Another study limitation is the lack of data on eligible patients who were referred to the participating clinics and not included in our study. Furthermore, no information about the oncologists was systematically registered. Retrospectively, the participating clinics indicate that approximately 40 consultants evaluated from one to about 27–28 patients each, whereas 28 consultants are confirmed having assessed from one to seven of the mGA frail patients who were missed. An equal share of juniors and seniors with up to 30 years of oncology practice were represented. Thus, their oncological experience varied largely. This might, however, not be relevant when rating frailty. Insufficient training in assessing and managing geriatric syndromes is a widely recognised problem within several settings, including oncology (Hsu, 2016; Morris et al, 2017), and our prevalence of physician-rated frailty was similar to a study in which participating physicians had at least 10 years of clinical experience (Wedding et al, 2007). It should also be noted that dichotomising the oncologists’ original threefold classification and thereby comparing a group identified as either intermediate or frail with mGA frail patients, may introduce a risk of misinterpreting the oncologists’ assessments. Based on the difference in median survival between the frail patients and the overall cohort defined as onc-frail, there is no doubt that the oncologists were able to identify groups of patients with poor and very poor prognosis, respectively. However, for both groups, this prognostication seemed to be based on well-known negative cancer-related factors. Hence, the fact remains that the oncologists missed to identify a considerable number of patients with poor prognosis and frailty due to geriatric deficits.

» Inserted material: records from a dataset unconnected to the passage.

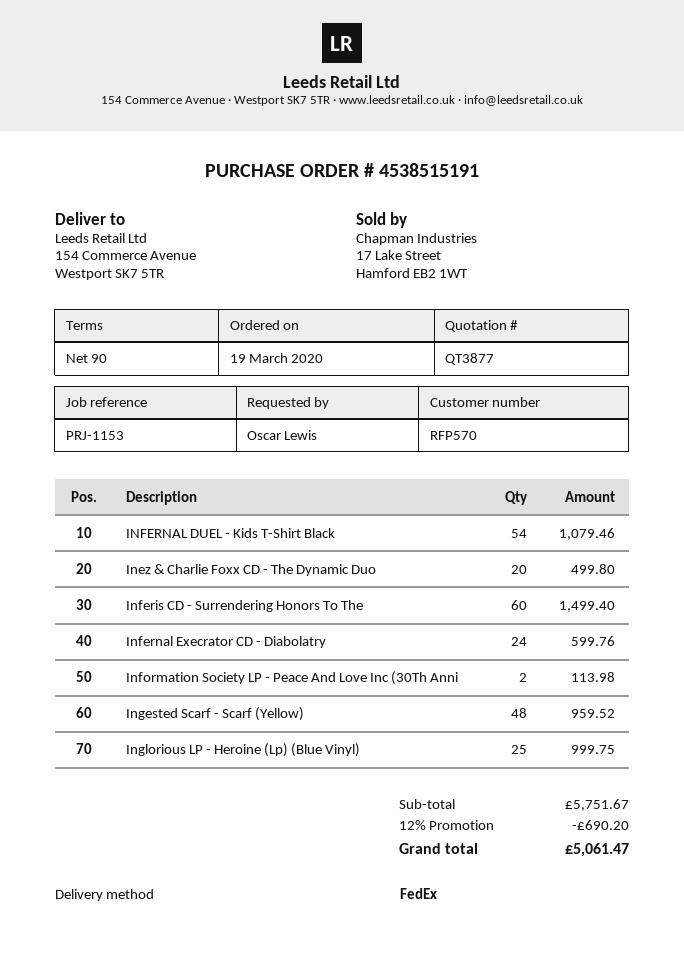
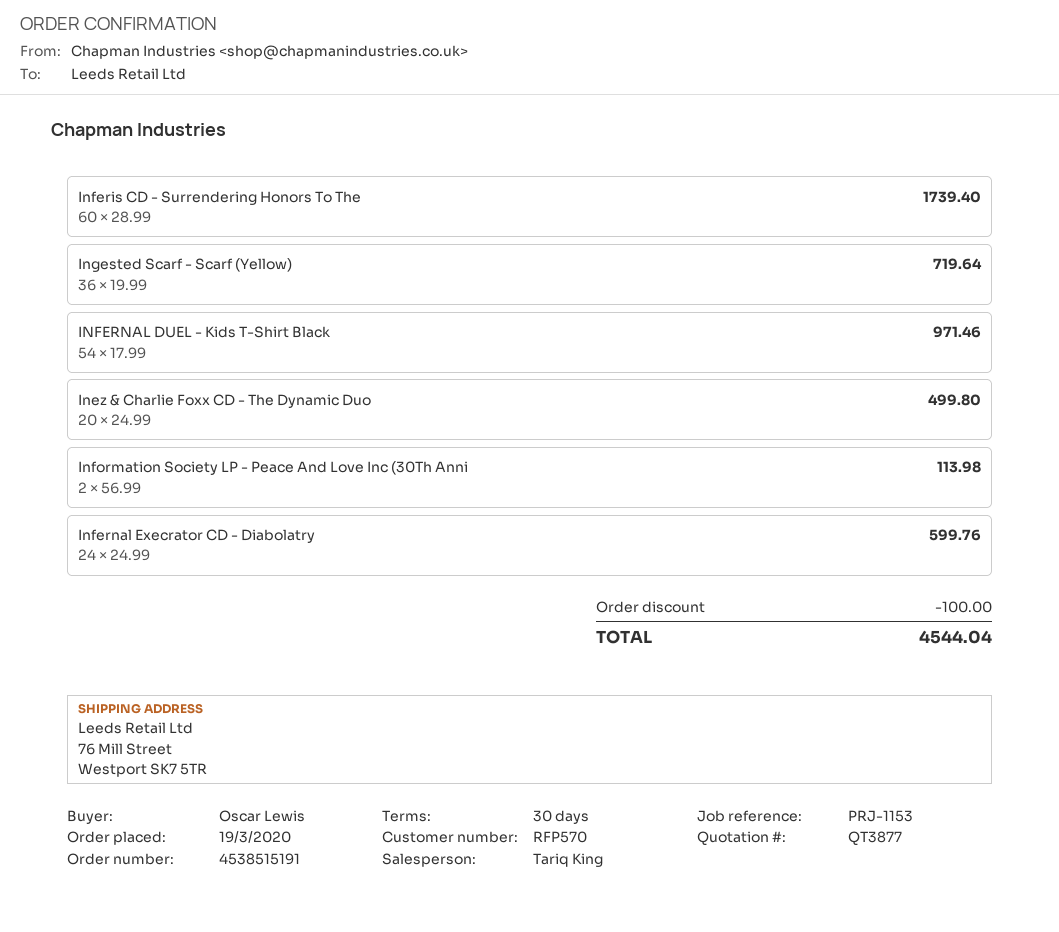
payment terms: 90 days -> 30 days
ship to: 154 Commerce Avenue, Westport SK7 5TR -> 76 Mill Street, Westport SK7 5TR
INFERNAL DUEL - Kids T-Shirt Black: 54 for 1079.46 -> 54 for 971.46
Inferis CD - Surrendering Honors To The: 60 for 1499.40 -> 60 for 1739.40
Ingested Scarf - Scarf (Yellow): 48 for 959.52 -> 36 for 719.64
Inglorious LP - Heroine (Lp) (Blue Vinyl): 25 for 999.75 -> none
discount: 690.20 -> 100.00
total: 5061.47 -> 4544.04

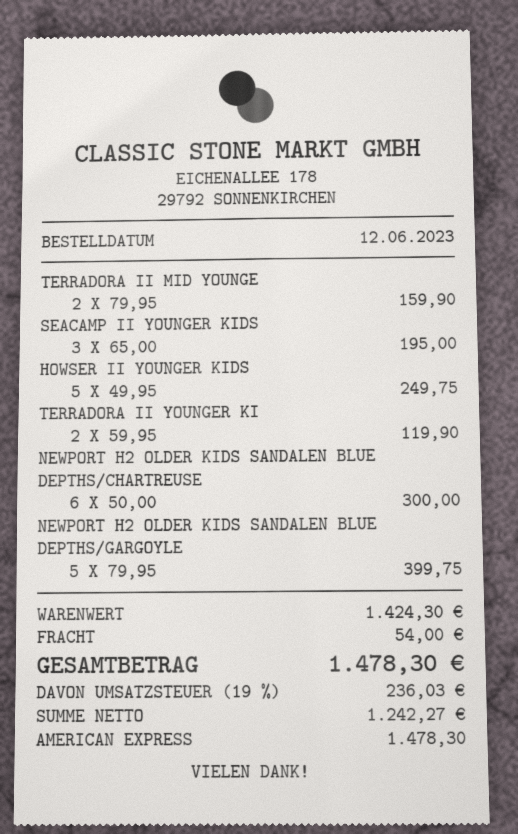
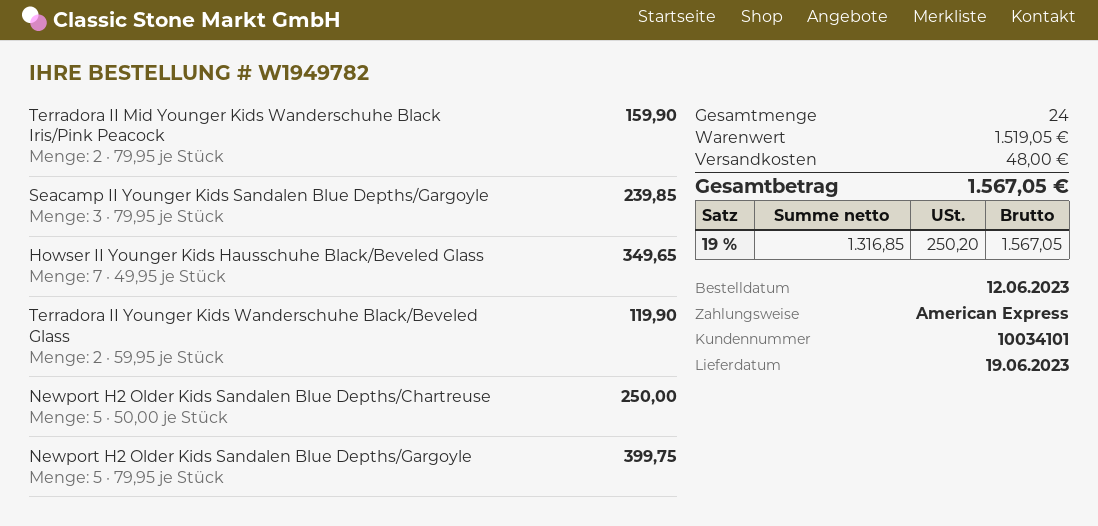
SEACAMP II YOUNGER KIDS: 3 x 65.00 = 195.00 -> 3 x 79.95 = 239.85
HOWSER II YOUNGER KIDS: 5 x 49.95 = 249.75 -> 7 x 49.95 = 349.65
NEWPORT H2 OLDER KIDS SANDALEN BLUE DEPTHS/CHARTREUSE: 6 x 50.00 = 300.00 -> 5 x 50.00 = 250.00
subtotal: 1424.30 -> 1519.05
shipping: 54.00 -> 48.00
net: 1242.27 -> 1316.85
tax: 19% = 236.03 -> 19% = 250.20
total: 1478.30 -> 1567.05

In conclusion, our results demonstrate that a mGA can aid the oncologists in identifying otherwise unrecognised frail older patients’ with poor prognosis, as well as those non-frail patients without geriatric deficits and thus a better prognosis. The oncologists using their clinical judgement are good at evaluating cancer related prognostic factors, but may need training in geriatric assessment to better assess patient’s overall vulnerability and prognosis. A geriatric assessment may thus provide information contributing to oncologists making more appropriate treatment decisions for their old cancer patients.